Former LA Times TV Critic Skewers Olbermann as Bad for News Industry

June 8th, 2008 10:21 AM

Keith Olbermann is not good for the news industry.

Such was the opinion of former Los Angeles Times television critic and Pulitzer Prize winner Howard Rosenberg in a rather scathing article published Saturday.

Adding delicious insult to injury, Rosenberg didn't have very nice things to say about Chris Matthews, Dan Abrams, MSNBC, or that network's obvious love affair with Democrat presidential nominee Barack Obama either.

Here were some of his candid observations (emphasis added, h/t TVNewser):

"Countdown With Keith Olbermann" is the bean ball between "Hardball With Chris Matthews" and "Verdict With Dan Abrams" in MSNBC's weekday lineup. This trio has spent the election season heckling Sen. Hillary Rodham Clinton from deep inside Sen. Barack Obama's hip pocket and hammering Sen. John McCain since Day One.

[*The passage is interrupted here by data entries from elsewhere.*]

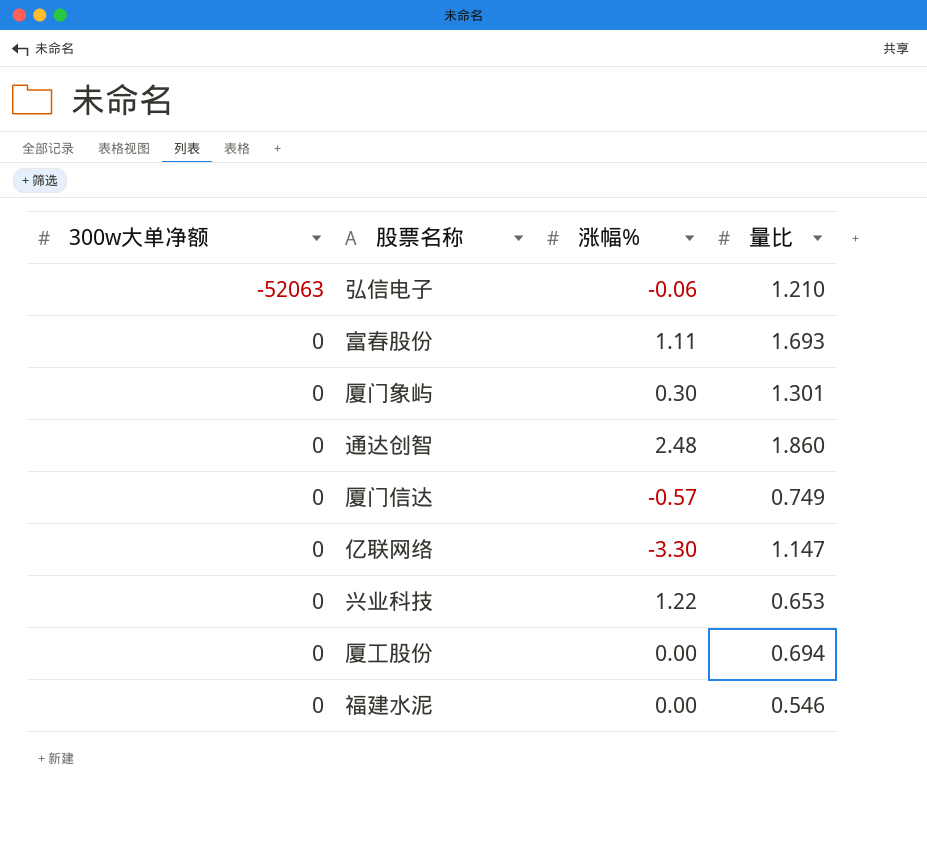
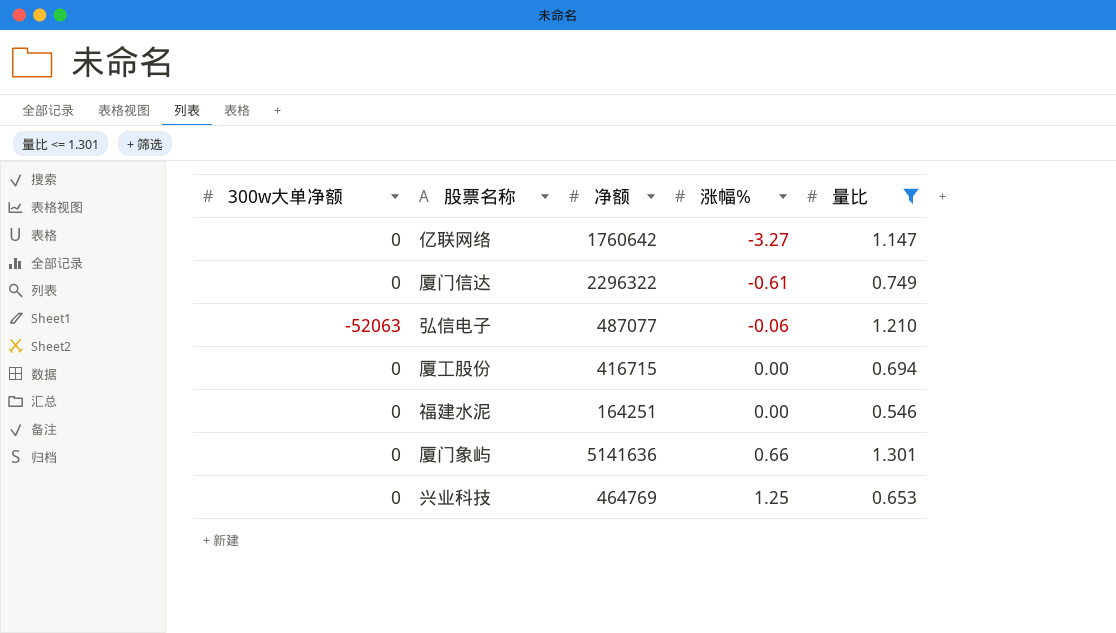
filter: none -> 量比 <= 1.301
row order: 300w大单净额 ascending -> 涨幅% ascending
column 净额 | position: none -> 3
亿联网络 | 涨幅%: -3.30 -> -3.27
厦门信达 | 涨幅%: -0.57 -> -0.61
厦门象屿 | 涨幅%: 0.30 -> 0.66
兴业科技 | 涨幅%: 1.22 -> 1.25

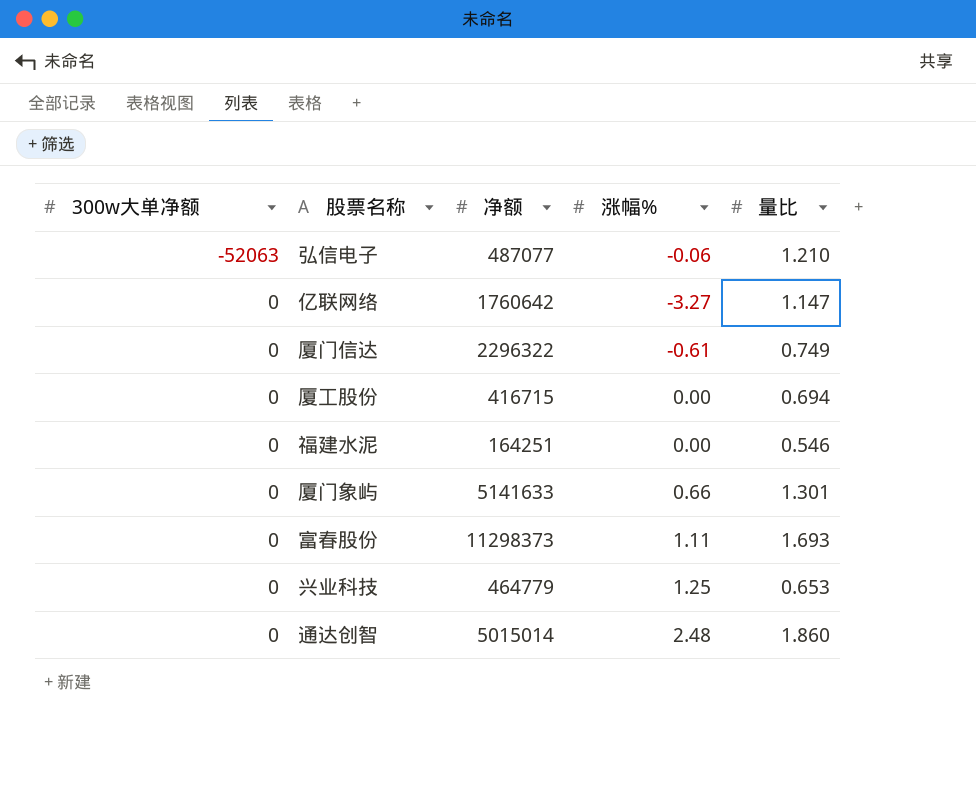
filter: 量比 <= 1.301 -> none
row order: 涨幅% ascending -> 300w大单净额 ascending
厦门象屿 | 净额: 5141636 -> 5141633
兴业科技 | 净额: 464769 -> 464779

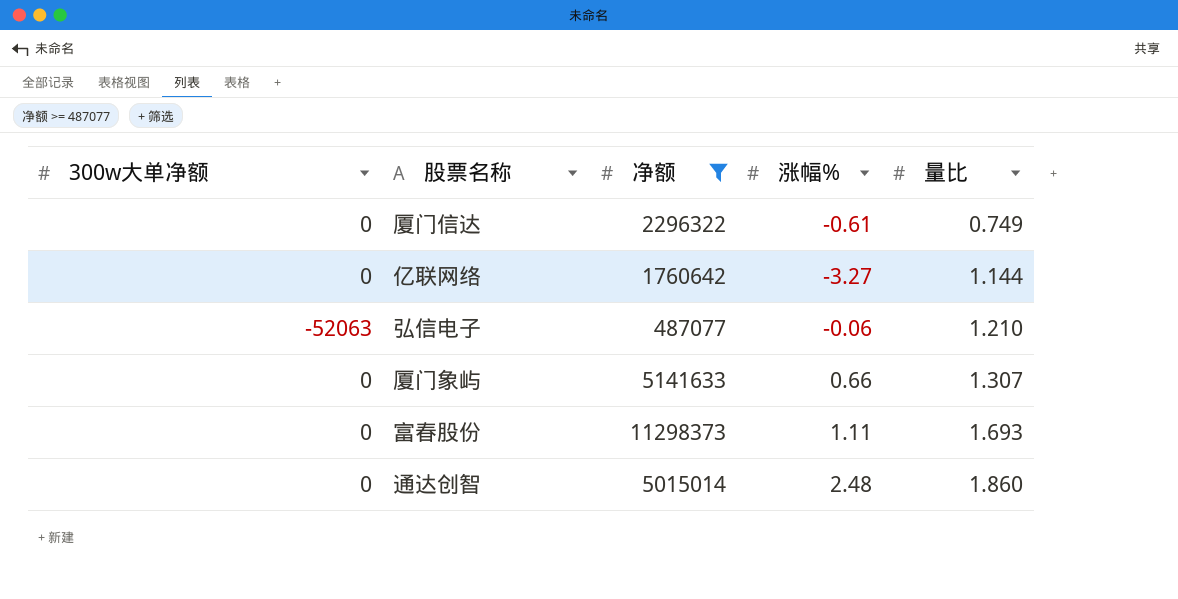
filter: none -> 净额 >= 487077
row order: 300w大单净额 ascending -> 量比 ascending
亿联网络 | 量比: 1.147 -> 1.144
厦门象屿 | 量比: 1.301 -> 1.307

Olbermann and Matthews co-anchored MSNBC's coverage of this year's party caucuses and primaries, and when Obama clinched the Democratic nomination this week, calming down these guys would have required a defibrillator. But the low point was New Hampshire, when they spent probably 15 minutes giggling at and making fun of the speech McCain gave after topping that primary's GOP field.

All right, McCain couldn't give a good speech even if he were lip-syncing Obama. Yet inept as he was, the news nihilism of Olbermann and Matthews was worse. And Olbermann hasn't let up; he's now attacking McCain's grammar.

We worried in Walter Cronkite's day in the '60s and '70s that a news anchor would sway public opinion merely by raising a brow in subtle response to a story. Oh the horror.

Some difference in just a few decades, wouldn't you agree? Yet, Rosenberg wasn't done:

But is his ends-justifies-means credo good for the news biz? The answer is no, even if you dislike the president and his policies as much as Olbermann does. I do, and can still testify that watching Olbermann collect Republican scalps like baseball cards is only marginally more rewarding than watching his favorite foil, O'Reilly, batter guests who don't share his wacky views. [...]

But at least O'Reilly invites dissenters to his lair (if only to disembowel them), whereas "Countdown" is more or less an echo chamber in which Olbermann and like-minded bobbleheads nod at each other.

Exactly. And, for the most part, so is Abrams's "Verdict," which is why both are obvious advocacy programs with no place on a cable news network.

Fortunately, more and more people in the media are beginning to not only recognize the lack of real journalism emanating from MSNBC, but are also willing to voice such opinions.

Maybe NBC will eventually get this point despite the million some-odd extreme-liberals that never will.